_Records for the task_

= Beginning of Section =

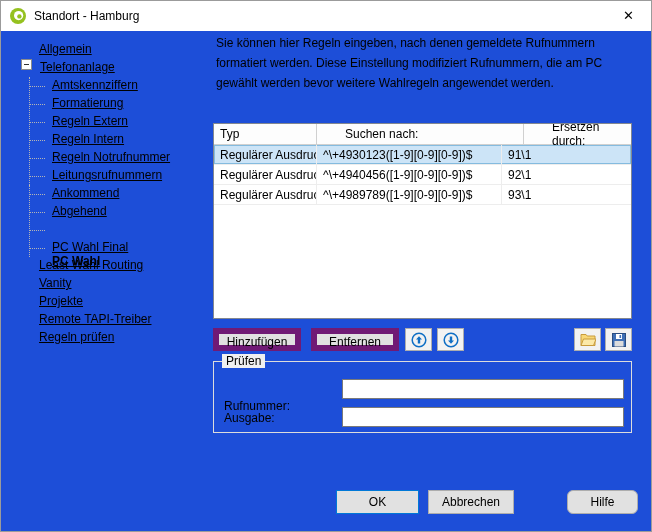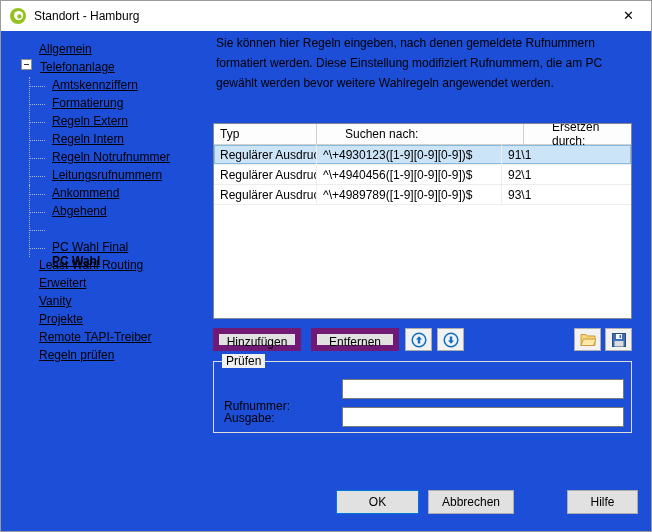--- a/index.html
+++ b/index.html
@@ -56,21 +56,21 @@
   #lbl-rufnummer{top:21px;margin-top:16px;}
   #lbl-ausgabe{top:49px;}
   .group input{position:absolute;left:128px;width:282px;height:20px;border:1px solid #7a7a7a;
                background:#fff;box-sizing:border-box;padding:0 3px;font-family:"Liberation Sans",sans-serif;font-size:12px;}
   #input-rufnummer{top:17px;}
   #input-ausgabe{top:45px;}
   
   .footbtn{position:absolute;height:24px;background:#e1e1e1;border:1px solid #adadad;cursor:default;}
   #btn-ok{left:335px;top:489px;width:83px;border:1px solid #0078d7;}
   #btn-cancel{left:427px;top:489px;width:86px;}
-  #btn-help{left:566px;top:489px;width:71px;}
+  #btn-help{left:566px;top:489px;width:71px;border-radius:6px;}
 </style>
 </head>
 <body>
 
 <div class="dialog">
 
   <div class="titlebar">
     <svg class="logo" viewBox="0 0 16 16">
       <circle cx="8" cy="8" r="8" fill="#95c11f"></circle>
       <circle cx="8.6" cy="7.6" r="4.6" fill="#ffffff"></circle>
@@ -122,23 +122,20 @@
       <div class="tree-item child current">
           <span class="lbl">PC Wahl</span>
         </div>
       <div class="tree-item child">
           <span class="lbl">PC Wahl Final</span>
         </div>
     </div>
 
     <div class="tree-item leafroot">
         <span class="lbl">Least Wahl Routing</span>
-      </div>
-    <div class="tree-item leafroot">
-        <span class="lbl">Erweitert</span>
       </div>
     <div class="tree-item leafroot">
         <span class="lbl">Vanity</span>
       </div>
     <div class="tree-item leafroot">
         <span class="lbl">Projekte</span>
       </div>
     <div class="tree-item leafroot">
         <span class="lbl">Remote TAPI-Treiber</span>
       </div>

= End of Section =

_Task_
Show the lines of the records that include the string "Wahl".

_Expected answer_
           <span class="lbl">PC Wahl</span>
           <span class="lbl">PC Wahl Final</span>
         <span class="lbl">Least Wahl Routing</span>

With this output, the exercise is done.